◆ Information supplied
━━━━━━━━

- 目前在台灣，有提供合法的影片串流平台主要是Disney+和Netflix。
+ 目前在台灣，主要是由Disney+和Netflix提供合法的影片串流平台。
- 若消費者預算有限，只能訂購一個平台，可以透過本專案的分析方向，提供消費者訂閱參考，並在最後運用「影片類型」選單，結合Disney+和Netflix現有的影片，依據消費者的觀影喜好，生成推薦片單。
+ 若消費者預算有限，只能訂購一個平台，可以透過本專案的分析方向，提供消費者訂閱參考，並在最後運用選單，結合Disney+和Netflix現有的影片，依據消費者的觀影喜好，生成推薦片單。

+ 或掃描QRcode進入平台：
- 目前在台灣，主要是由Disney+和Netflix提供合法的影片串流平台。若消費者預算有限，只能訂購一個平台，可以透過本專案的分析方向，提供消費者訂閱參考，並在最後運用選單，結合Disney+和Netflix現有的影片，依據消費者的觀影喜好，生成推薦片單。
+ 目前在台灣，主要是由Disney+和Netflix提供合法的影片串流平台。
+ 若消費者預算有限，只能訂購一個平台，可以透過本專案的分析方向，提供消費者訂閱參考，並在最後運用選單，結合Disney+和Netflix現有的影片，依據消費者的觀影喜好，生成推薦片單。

━━━━━━━━

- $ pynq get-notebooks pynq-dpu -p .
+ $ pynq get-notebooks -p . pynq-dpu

━━━━━━━━

◆ Task objective
Among the entries above, which lines include "結合Disney"? List them all.

◆ Problem solution
- 若消費者預算有限，只能訂購一個平台，可以透過本專案的分析方向，提供消費者訂閱參考，並在最後運用「影片類型」選單，結合Disney+和Netflix現有的影片，依據消費者的觀影喜好，生成推薦片單。
+ 若消費者預算有限，只能訂購一個平台，可以透過本專案的分析方向，提供消費者訂閱參考，並在最後運用選單，結合Disney+和Netflix現有的影片，依據消費者的觀影喜好，生成推薦片單。
- 目前在台灣，主要是由Disney+和Netflix提供合法的影片串流平台。若消費者預算有限，只能訂購一個平台，可以透過本專案的分析方向，提供消費者訂閱參考，並在最後運用選單，結合Disney+和Netflix現有的影片，依據消費者的觀影喜好，生成推薦片單。
+ 若消費者預算有限，只能訂購一個平台，可以透過本專案的分析方向，提供消費者訂閱參考，並在最後運用選單，結合Disney+和Netflix現有的影片，依據消費者的觀影喜好，生成推薦片單。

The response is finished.